(Before-and-after page screenshots)

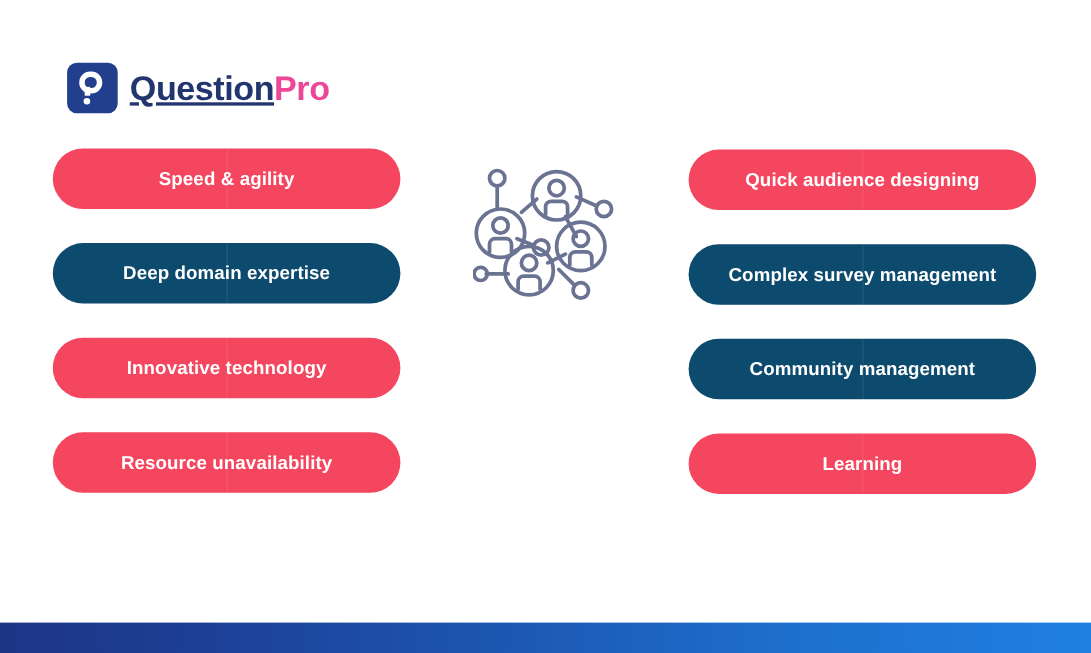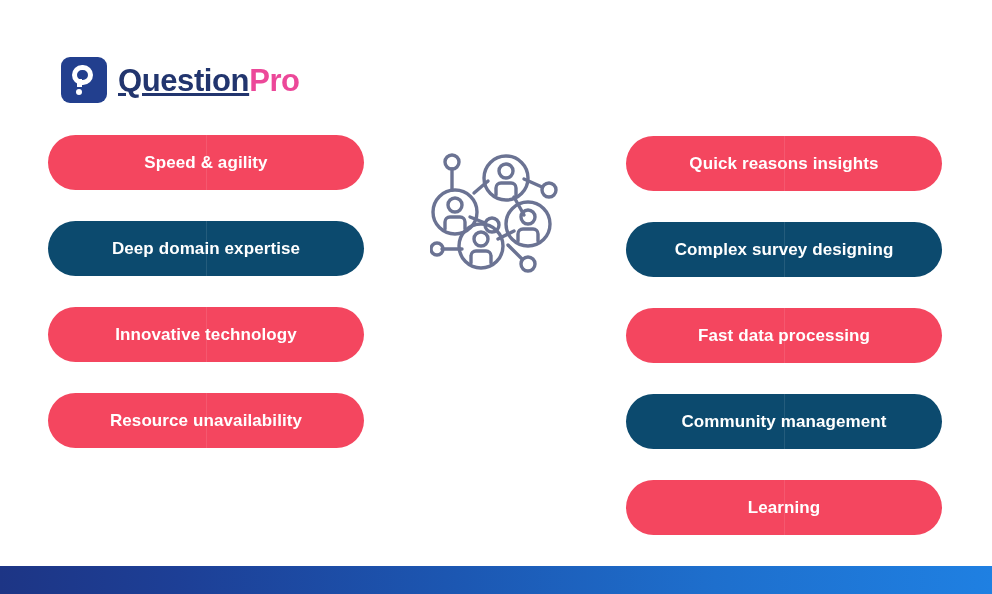--- a/index.html
+++ b/index.html
@@ -189,7 +189,7 @@
 
   <div class="column" id="col-right">
     <div class="pill pink">
-        <span class="pill-label">Quick reasons insights</span>
+        <span class="pill-label">Quick audience designing</span>
       </div>
     <div class="pill purple">
         <span class="pill-label">Complex survey designing</span>

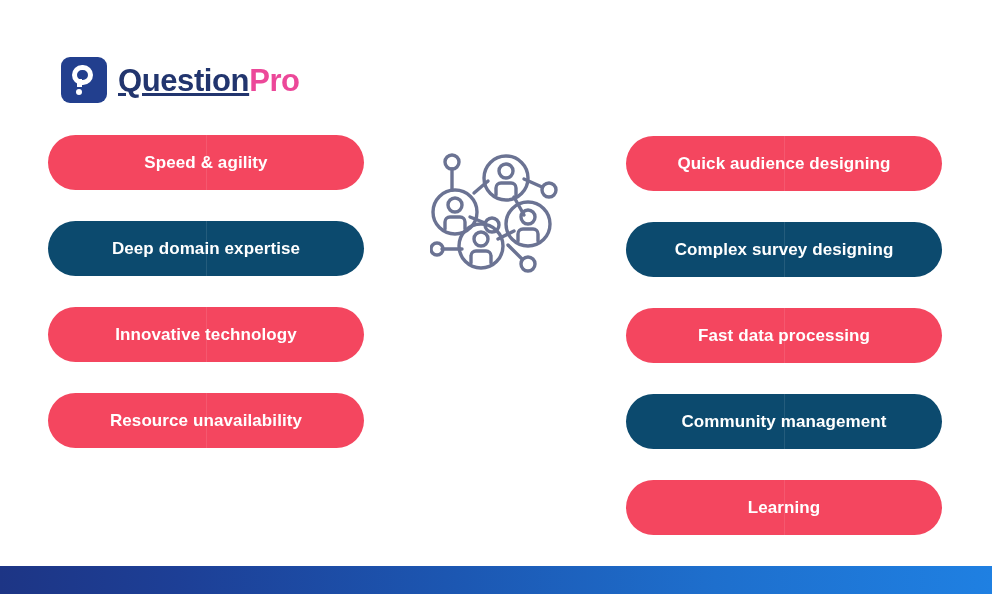--- a/index.html
+++ b/index.html
@@ -192,7 +192,7 @@
         <span class="pill-label">Quick audience designing</span>
       </div>
     <div class="pill purple">
-        <span class="pill-label">Complex survey designing</span>
+        <span class="pill-label">Complex survey management</span>
       </div>
     <div class="pill pink">
         <span class="pill-label">Fast data processing</span>

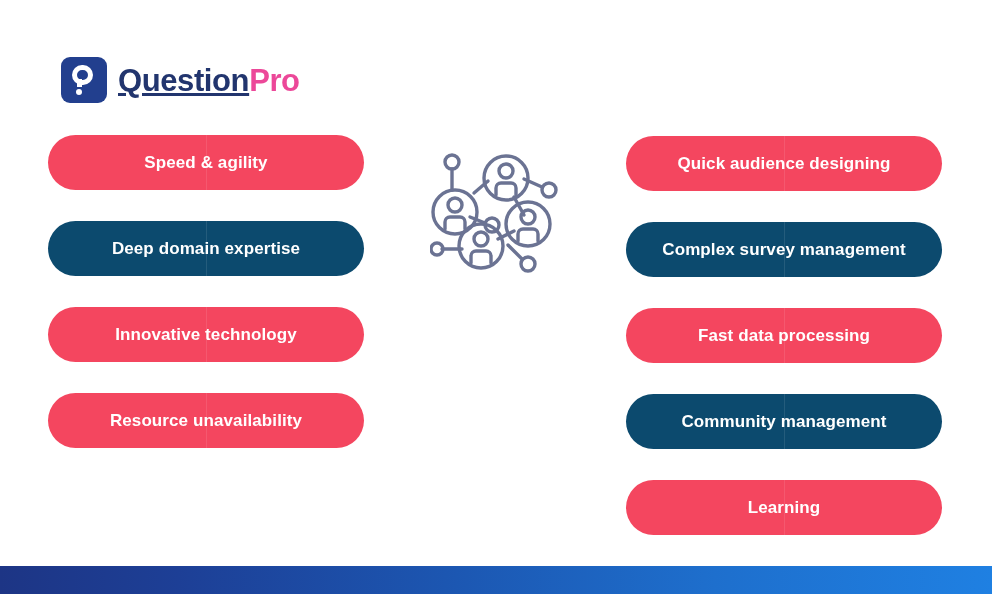--- a/index.html
+++ b/index.html
@@ -194,9 +194,6 @@
     <div class="pill purple">
         <span class="pill-label">Complex survey management</span>
       </div>
-    <div class="pill pink">
-        <span class="pill-label">Fast data processing</span>
-      </div>
     <div class="pill purple">
         <span class="pill-label">Community management</span>
       </div>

Problem description -> With the pictures omitted, repeat the full set of records above exactly.

Output for this exercise ->
--- a/index.html
+++ b/index.html
@@ -189,7 +189,7 @@
 
   <div class="column" id="col-right">
     <div class="pill pink">
-        <span class="pill-label">Quick reasons insights</span>
+        <span class="pill-label">Quick audience designing</span>
       </div>
     <div class="pill purple">
         <span class="pill-label">Complex survey designing</span>

--- a/index.html
+++ b/index.html
@@ -192,7 +192,7 @@
         <span class="pill-label">Quick audience designing</span>
       </div>
     <div class="pill purple">
-        <span class="pill-label">Complex survey designing</span>
+        <span class="pill-label">Complex survey management</span>
       </div>
     <div class="pill pink">
         <span class="pill-label">Fast data processing</span>

--- a/index.html
+++ b/index.html
@@ -194,9 +194,6 @@
     <div class="pill purple">
         <span class="pill-label">Complex survey management</span>
       </div>
-    <div class="pill pink">
-        <span class="pill-label">Fast data processing</span>
-      </div>
     <div class="pill purple">
         <span class="pill-label">Community management</span>
       </div>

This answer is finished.